▶ [WHAT YOU SHOULD DO]: Please copy out each line of the entries in which "discount" appears.

▶ [MATERIALS PROVIDED]:

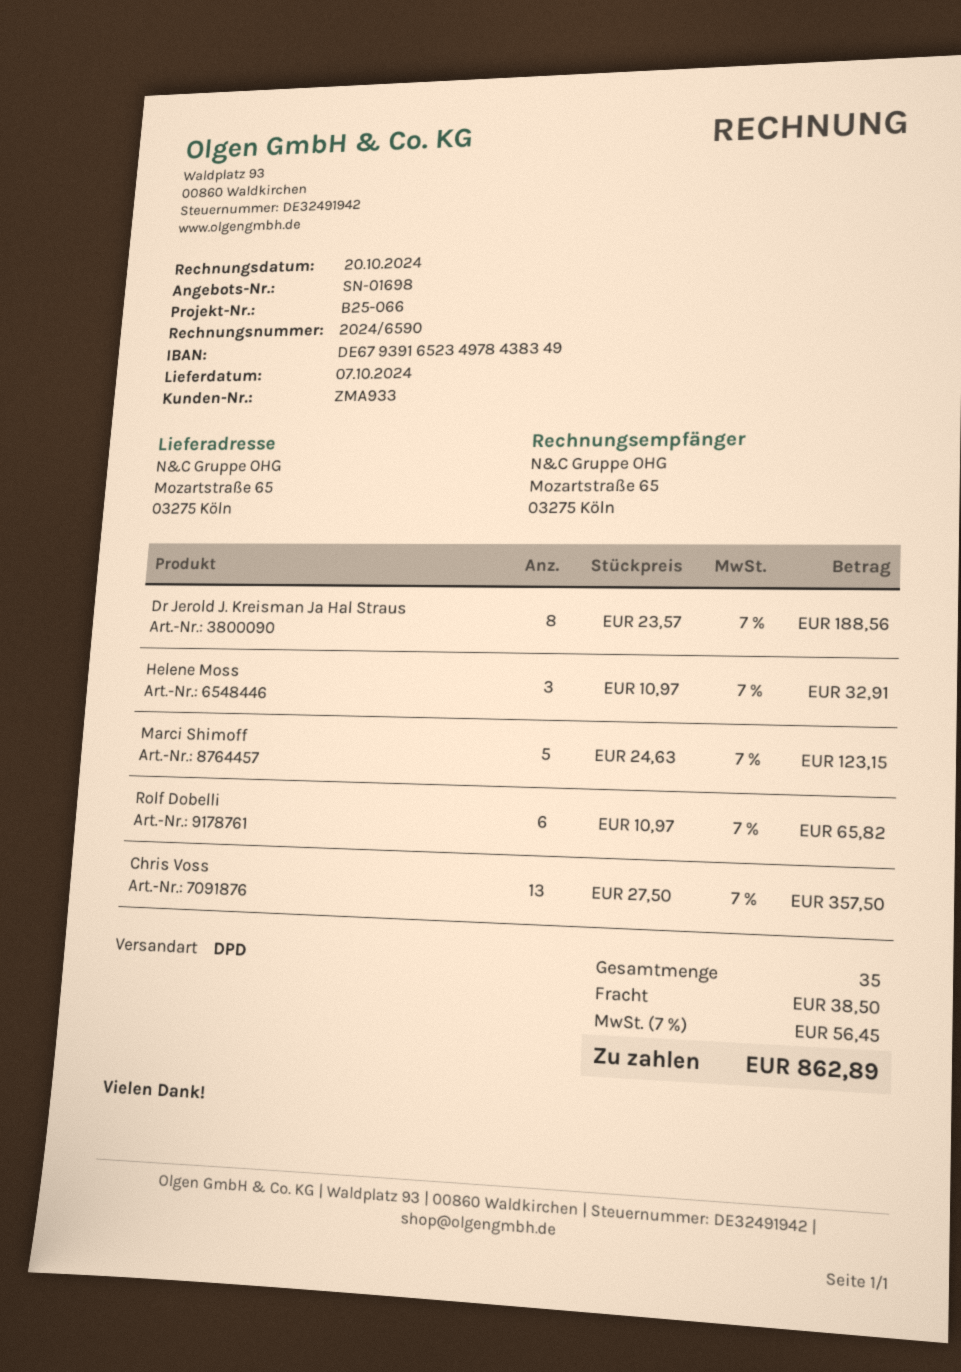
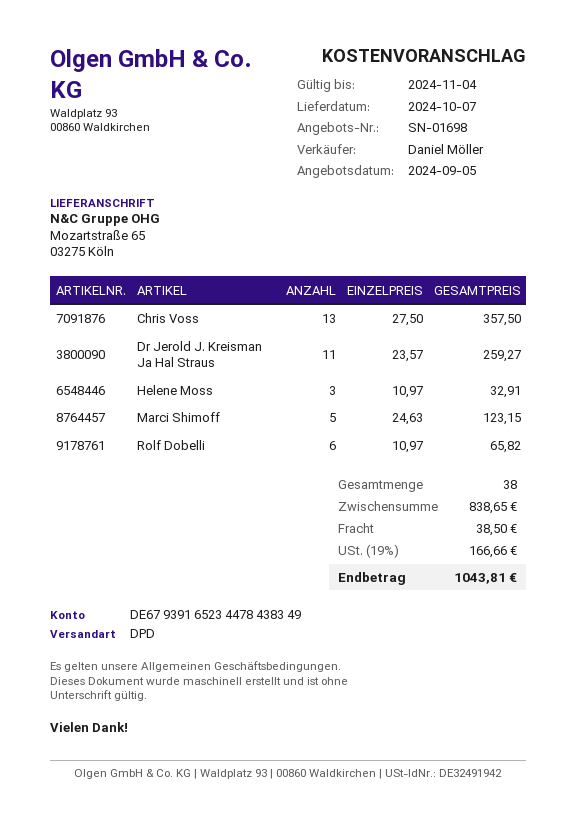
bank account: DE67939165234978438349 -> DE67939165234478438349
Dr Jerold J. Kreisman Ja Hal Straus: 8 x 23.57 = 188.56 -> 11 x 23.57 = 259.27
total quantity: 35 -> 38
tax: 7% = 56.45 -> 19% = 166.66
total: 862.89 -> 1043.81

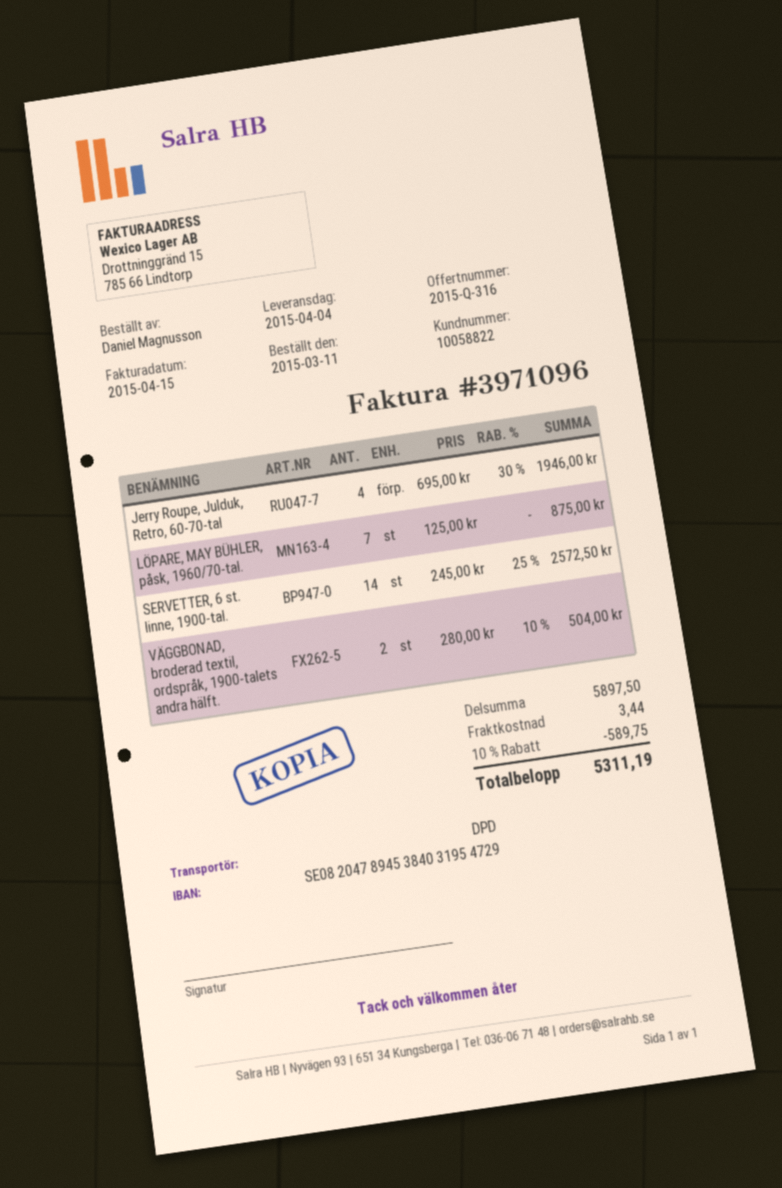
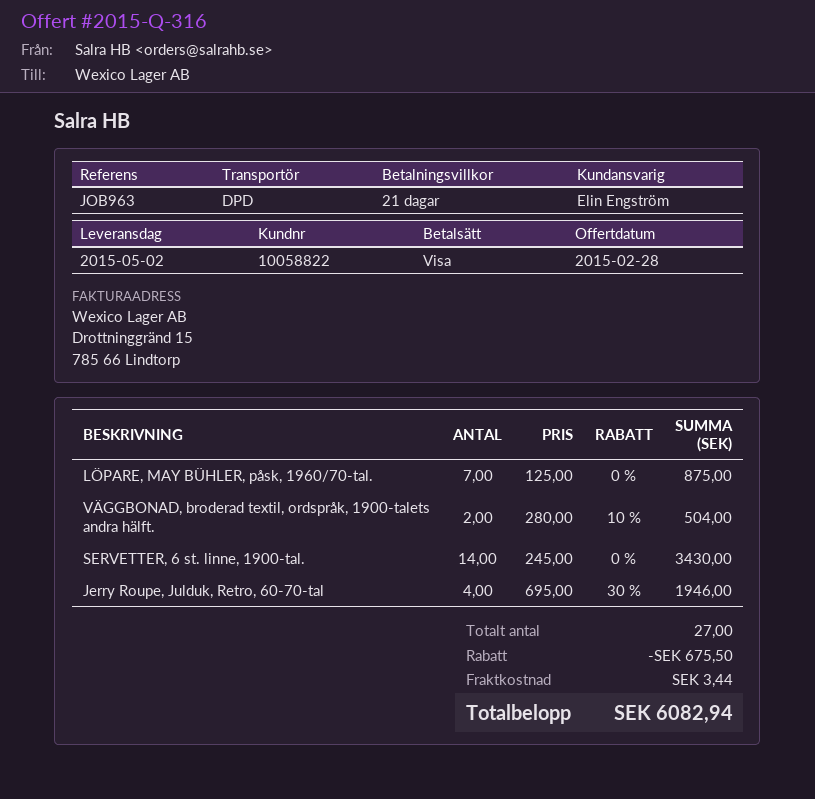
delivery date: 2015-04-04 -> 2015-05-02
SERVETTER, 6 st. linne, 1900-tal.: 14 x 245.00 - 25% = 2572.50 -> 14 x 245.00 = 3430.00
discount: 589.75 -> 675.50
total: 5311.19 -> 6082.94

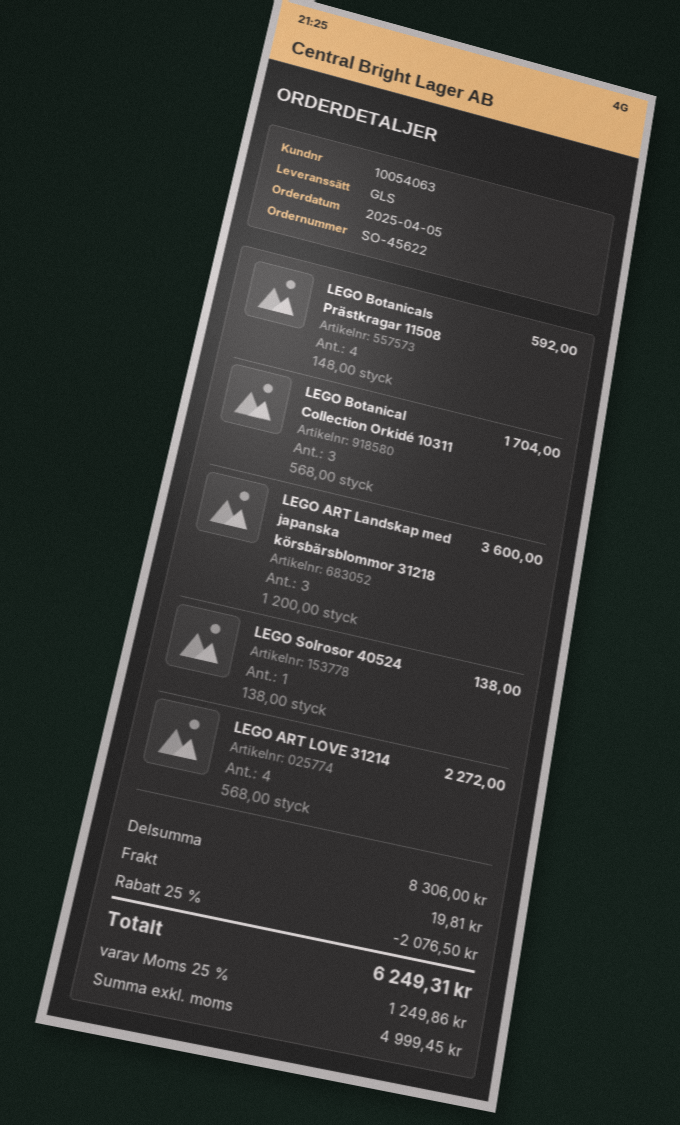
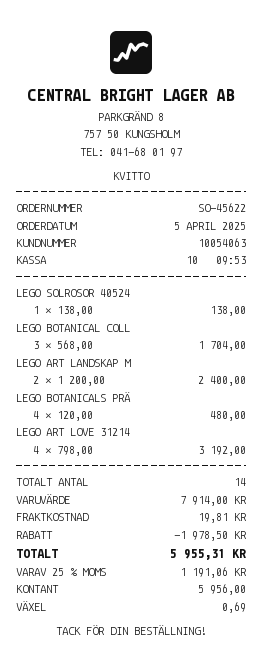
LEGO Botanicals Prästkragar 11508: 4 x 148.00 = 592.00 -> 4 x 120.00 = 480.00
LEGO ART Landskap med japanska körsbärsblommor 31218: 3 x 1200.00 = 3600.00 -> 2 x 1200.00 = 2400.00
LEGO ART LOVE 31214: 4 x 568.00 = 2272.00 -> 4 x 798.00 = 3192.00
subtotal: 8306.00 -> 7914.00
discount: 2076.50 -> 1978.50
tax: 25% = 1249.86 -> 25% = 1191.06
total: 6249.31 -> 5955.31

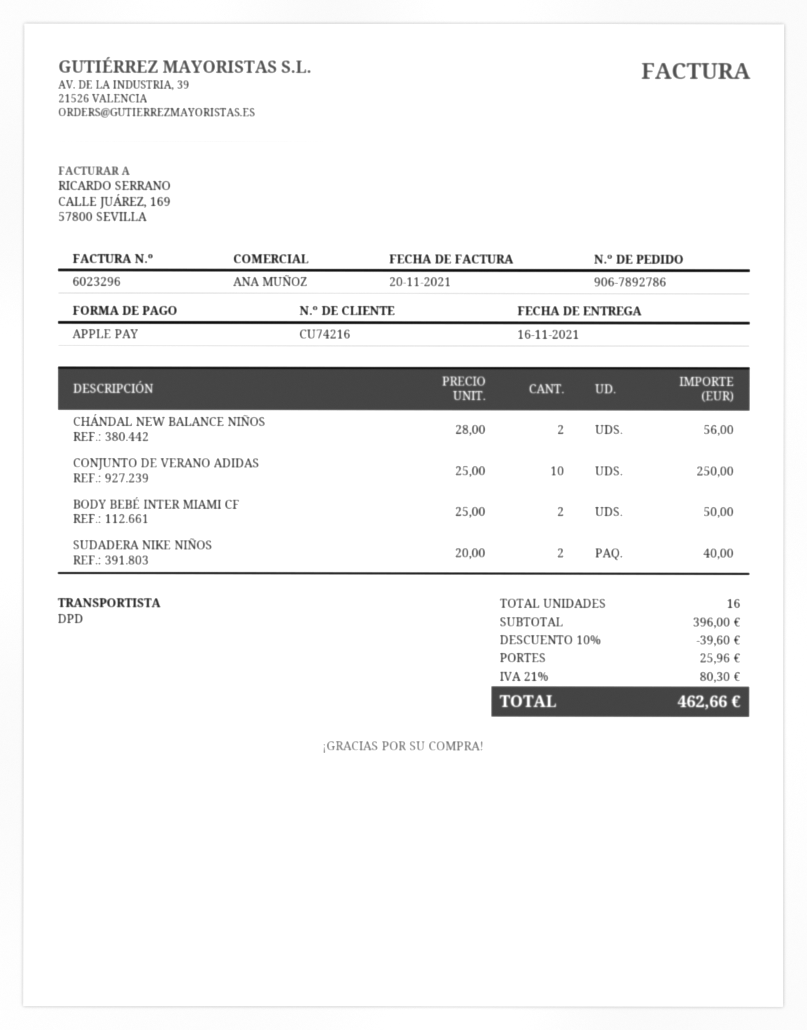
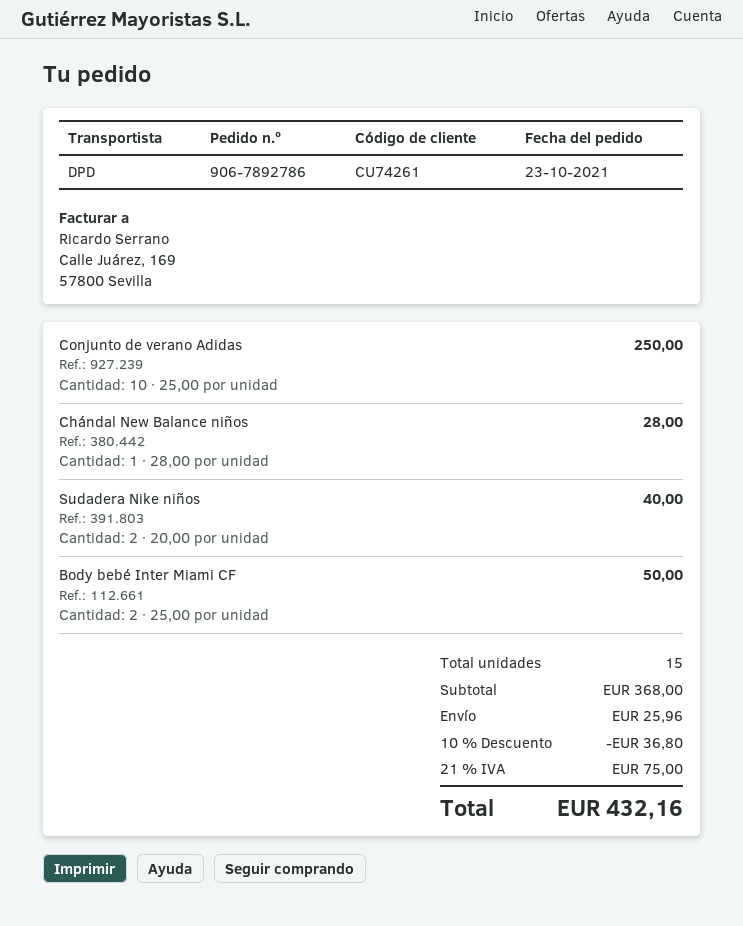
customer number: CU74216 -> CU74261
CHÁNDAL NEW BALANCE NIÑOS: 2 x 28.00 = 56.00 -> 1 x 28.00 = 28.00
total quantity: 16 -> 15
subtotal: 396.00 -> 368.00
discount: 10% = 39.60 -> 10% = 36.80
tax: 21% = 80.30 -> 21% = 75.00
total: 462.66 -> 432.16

▶ [ANSWER TO THE EXERCISE]:
discount: 589.75 -> 675.50
discount: 2076.50 -> 1978.50
discount: 10% = 39.60 -> 10% = 36.80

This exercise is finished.